## Work request
From the line below that contains "32px 48px 60px 1fr;" to the line that contains "padding:0 6px; height:10.5px;", repeat every line exactly, both ends included, and nothing else.

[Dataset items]
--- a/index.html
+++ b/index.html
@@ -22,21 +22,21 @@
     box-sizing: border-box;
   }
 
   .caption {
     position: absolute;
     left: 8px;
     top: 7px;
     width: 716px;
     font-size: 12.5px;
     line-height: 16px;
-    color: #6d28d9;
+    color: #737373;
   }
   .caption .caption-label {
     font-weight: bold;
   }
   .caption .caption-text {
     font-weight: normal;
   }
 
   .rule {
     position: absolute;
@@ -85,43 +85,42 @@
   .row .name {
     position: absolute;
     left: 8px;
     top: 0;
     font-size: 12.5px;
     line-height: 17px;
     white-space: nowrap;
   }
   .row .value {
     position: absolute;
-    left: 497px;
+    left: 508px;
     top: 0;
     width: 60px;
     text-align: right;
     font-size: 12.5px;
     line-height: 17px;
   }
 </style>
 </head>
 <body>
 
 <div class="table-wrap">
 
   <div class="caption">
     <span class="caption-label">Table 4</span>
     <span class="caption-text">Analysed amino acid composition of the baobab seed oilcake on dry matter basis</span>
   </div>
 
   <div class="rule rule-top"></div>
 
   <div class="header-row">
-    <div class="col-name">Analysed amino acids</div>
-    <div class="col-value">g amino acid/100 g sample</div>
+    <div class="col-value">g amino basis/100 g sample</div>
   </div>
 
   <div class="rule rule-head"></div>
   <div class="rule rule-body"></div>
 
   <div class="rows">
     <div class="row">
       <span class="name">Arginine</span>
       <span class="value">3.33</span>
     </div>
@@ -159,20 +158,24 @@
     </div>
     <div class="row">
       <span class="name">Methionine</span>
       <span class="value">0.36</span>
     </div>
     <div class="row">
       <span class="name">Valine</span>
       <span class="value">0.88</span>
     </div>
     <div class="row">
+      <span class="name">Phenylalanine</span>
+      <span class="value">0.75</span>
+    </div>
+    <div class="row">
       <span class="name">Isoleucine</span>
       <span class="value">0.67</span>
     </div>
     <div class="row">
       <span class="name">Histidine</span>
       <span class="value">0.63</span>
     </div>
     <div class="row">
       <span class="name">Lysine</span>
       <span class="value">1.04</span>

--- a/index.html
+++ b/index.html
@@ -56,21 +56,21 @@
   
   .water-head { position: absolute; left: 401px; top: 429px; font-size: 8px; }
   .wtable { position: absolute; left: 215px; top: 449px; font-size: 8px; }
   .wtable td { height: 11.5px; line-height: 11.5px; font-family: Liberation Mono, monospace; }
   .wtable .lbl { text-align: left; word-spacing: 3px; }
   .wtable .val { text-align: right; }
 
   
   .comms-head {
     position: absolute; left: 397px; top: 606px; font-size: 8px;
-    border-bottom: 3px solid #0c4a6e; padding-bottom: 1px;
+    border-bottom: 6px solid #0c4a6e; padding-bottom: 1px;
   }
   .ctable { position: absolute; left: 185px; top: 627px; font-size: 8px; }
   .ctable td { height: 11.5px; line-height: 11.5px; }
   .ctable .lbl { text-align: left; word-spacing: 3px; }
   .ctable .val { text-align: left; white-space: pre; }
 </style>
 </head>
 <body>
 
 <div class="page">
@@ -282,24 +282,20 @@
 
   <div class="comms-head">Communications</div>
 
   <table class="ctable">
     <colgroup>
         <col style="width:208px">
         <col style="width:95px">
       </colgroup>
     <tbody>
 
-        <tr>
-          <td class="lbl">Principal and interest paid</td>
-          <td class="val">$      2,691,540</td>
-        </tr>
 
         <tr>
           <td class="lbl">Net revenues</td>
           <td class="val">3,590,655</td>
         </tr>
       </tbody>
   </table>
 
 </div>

---

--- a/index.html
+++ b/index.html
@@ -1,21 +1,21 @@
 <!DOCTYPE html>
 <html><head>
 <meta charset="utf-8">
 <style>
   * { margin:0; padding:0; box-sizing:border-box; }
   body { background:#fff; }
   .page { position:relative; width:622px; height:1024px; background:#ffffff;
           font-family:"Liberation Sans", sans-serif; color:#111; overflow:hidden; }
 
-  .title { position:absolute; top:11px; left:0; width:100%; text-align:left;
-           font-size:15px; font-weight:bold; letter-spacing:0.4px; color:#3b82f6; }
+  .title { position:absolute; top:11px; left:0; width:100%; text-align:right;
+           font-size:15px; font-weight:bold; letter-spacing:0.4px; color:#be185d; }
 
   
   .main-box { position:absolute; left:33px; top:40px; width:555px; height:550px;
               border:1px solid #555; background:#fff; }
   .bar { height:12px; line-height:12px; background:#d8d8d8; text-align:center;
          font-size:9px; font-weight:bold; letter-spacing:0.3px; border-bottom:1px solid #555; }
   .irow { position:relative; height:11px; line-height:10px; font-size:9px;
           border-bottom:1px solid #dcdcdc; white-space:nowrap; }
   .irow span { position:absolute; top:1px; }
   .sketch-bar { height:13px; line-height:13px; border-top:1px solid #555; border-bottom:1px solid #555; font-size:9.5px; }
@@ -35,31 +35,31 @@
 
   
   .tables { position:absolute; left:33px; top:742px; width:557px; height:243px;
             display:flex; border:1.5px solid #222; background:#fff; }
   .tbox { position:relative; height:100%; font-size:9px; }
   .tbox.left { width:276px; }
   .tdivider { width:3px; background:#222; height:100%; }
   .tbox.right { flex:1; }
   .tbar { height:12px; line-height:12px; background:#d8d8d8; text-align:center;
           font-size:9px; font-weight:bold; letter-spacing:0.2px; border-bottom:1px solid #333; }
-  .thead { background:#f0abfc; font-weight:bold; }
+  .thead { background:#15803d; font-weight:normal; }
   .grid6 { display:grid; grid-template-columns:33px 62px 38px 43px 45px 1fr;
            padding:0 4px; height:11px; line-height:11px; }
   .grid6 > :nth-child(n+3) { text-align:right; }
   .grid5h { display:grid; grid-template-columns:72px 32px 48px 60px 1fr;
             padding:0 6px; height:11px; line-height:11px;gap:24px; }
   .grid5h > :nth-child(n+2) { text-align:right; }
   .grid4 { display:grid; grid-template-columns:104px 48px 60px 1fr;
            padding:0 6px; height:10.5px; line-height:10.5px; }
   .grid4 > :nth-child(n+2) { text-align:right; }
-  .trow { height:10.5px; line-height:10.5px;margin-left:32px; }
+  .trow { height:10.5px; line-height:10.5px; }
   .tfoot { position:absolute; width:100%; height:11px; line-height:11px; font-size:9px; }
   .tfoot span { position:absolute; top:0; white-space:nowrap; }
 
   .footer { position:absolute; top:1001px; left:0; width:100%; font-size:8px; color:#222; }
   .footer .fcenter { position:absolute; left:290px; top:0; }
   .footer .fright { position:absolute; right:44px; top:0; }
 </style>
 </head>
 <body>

## Task solution
   .grid5h { display:grid; grid-template-columns:72px 32px 48px 60px 1fr;
             padding:0 6px; height:11px; line-height:11px;gap:24px; }
   .grid5h > :nth-child(n+2) { text-align:right; }
   .grid4 { display:grid; grid-template-columns:104px 48px 60px 1fr;
            padding:0 6px; height:10.5px; line-height:10.5px; }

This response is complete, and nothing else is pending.